Kroger says previous mergers have lowered prices

Kroger continued efforts to advance its proposed $24.6 billion merger with Albertsons Cos. this week by promoting its track record for lowering prices following past mergers with other grocers.

The grocer has argued since 2022 that the megamerger would enable the combined companies to cut prices and better compete with rivals like Amazon and Walmart. 

Kroger said on Tuesday that its previous acquisitions of smaller grocers have resulted in lower prices and helped consumers. 

“We believe the way to be America’s best grocer is to provide great value by consistently lowering prices and offering more choices. When we do this, more customers shop with us and buy more groceries, which allows us to reinvest in even lower prices, a better shopping experience, and higher wages,” said Rodney McMullen, chairman and CEO of Kroger, in a statement. “We know this model works because we’ve been doing it successfully for many years, and this is exactly what this merger will bring customers — lower prices and more fresh, affordable choices.”

The company noted that it has invested in lowering prices since 2003 and saved consumers $5 billion in the process. 

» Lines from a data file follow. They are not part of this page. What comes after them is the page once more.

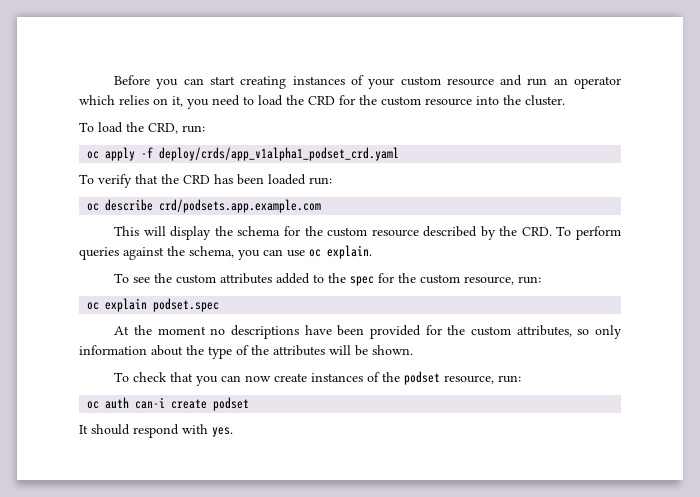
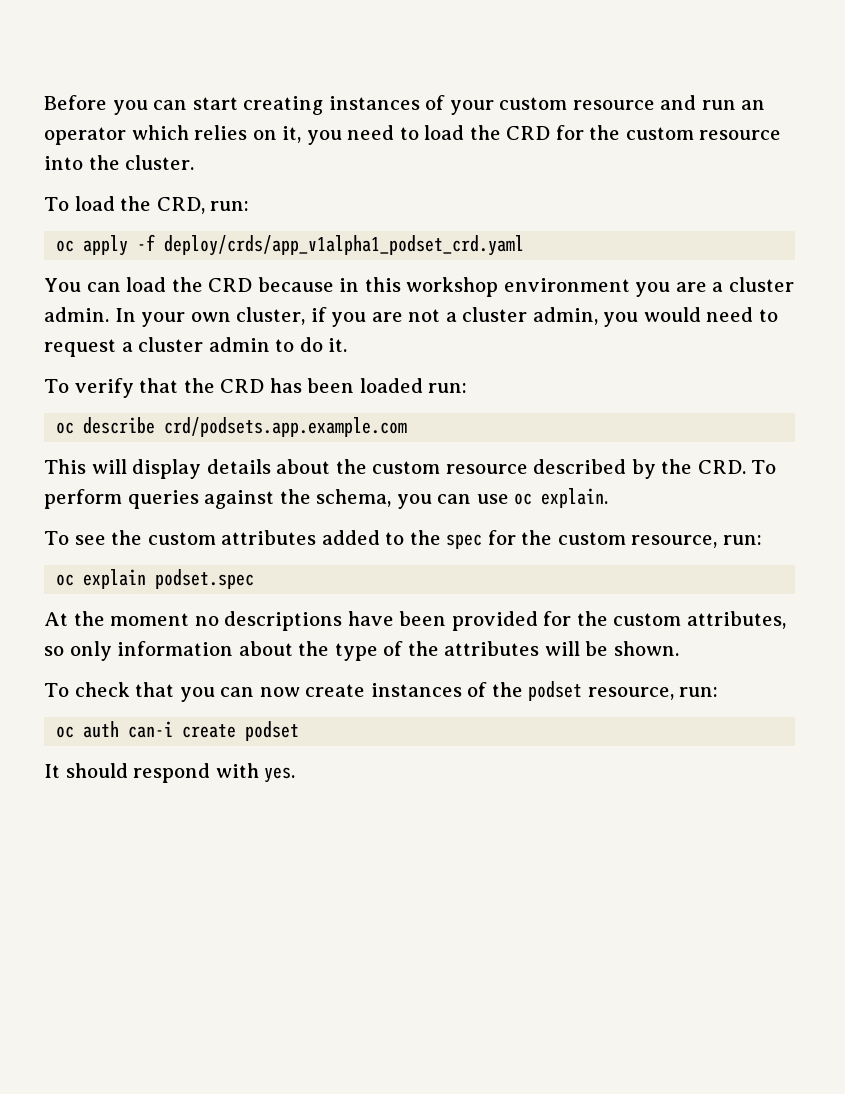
(400, 154) none -> [44,277,794,297] [44,307,779,327] [44,337,348,357] // You can load the CRD because in this workshop environment you are a cluster admin. In your own cluster, if you are not a cluster admin, you would need to request a cluster admin to do it.
[214,226,300,236] the schema for -> [206,459,331,474] details about

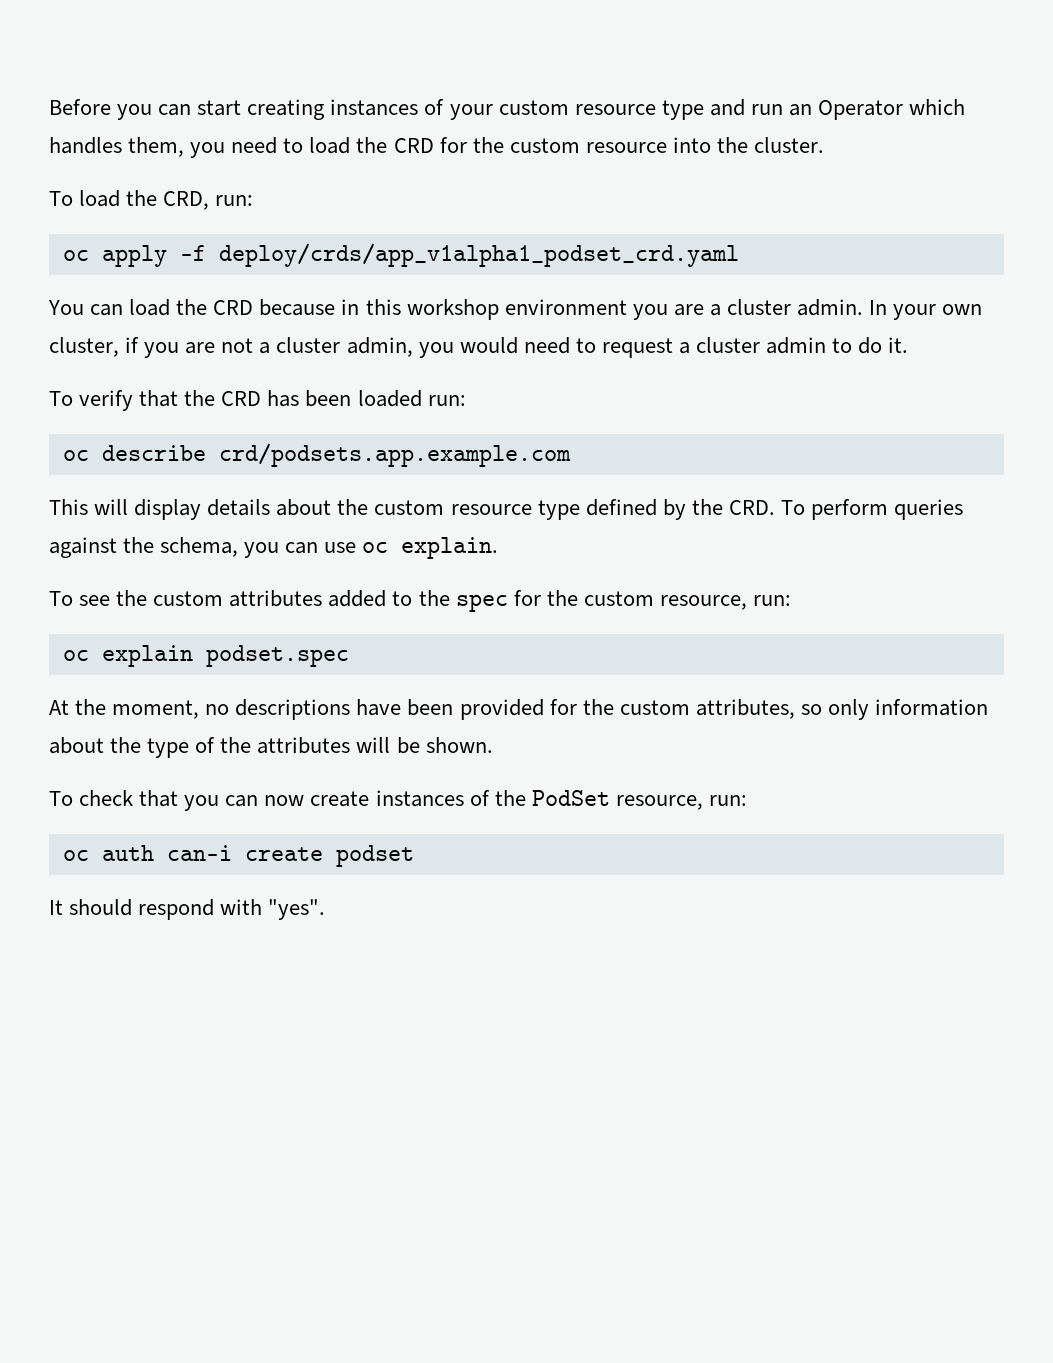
(655, 105) none -> [661,100,704,120] type
[44,125,302,145] operator which relies on it, -> [818,99,966,120] [49,137,185,157] Operator which handles them,
[533,459,627,474] described -> [537,499,657,520] type defined
[110,613,190,626] moment -> [112,700,200,719] moment,
[528,681,583,701] podset -> [531,790,610,806] PodSet
[264,767,296,783] yes. -> [268,899,326,920] "yes".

Kroger invested $125 million and $100 million to lower prices during its 2014 merger with Harris Teeter and 2016 merger with Roundy’s, respectively. “Additionally, Kroger invested $2.5 million and $2.4 million in capital per Harris Teeter and Roundy’s store, respectively, to enhance the customer experience in the three years following each merger,” the company said in a press release. 

The investments in lowering costs for shoppers has reduced Kroger’s gross margin by 5% over the last 20 years. Over that same time period, Amazon increased its gross margin by 22%, Ahold Delhaize by 4%, Dollar General by 2%, and Walmart by 1%, according to Kroger. 

The grocer went on to say that it plans to invest $500 million to lower prices, once the transaction is complete, and it will invest $1.3 million to improve Albertsons’ stores.

“Kroger’s merger with Albertsons will allow it to attract and retain more customers by lowering prices, creating a more seamless and personalized experience and expanding its selection of fresh, affordable food. By doing so, Kroger expects to grow revenues and drive additional investments in pricing and store improvements as well as wages and benefits,” the company said. 

Economists and industry experts anticipated the merger would be approved in January of this year, but the deal still awaits approval by the Federal Trade Commission. A report by Axios speculated that the FTC would not be ready with a decision until February, but now analysts predict the deal will be approved sometime in the first half of the year. 

“In light of our continuing dialogue with the regulators, we are updating our anticipated closure timeline,” the grocers said in a statement in January.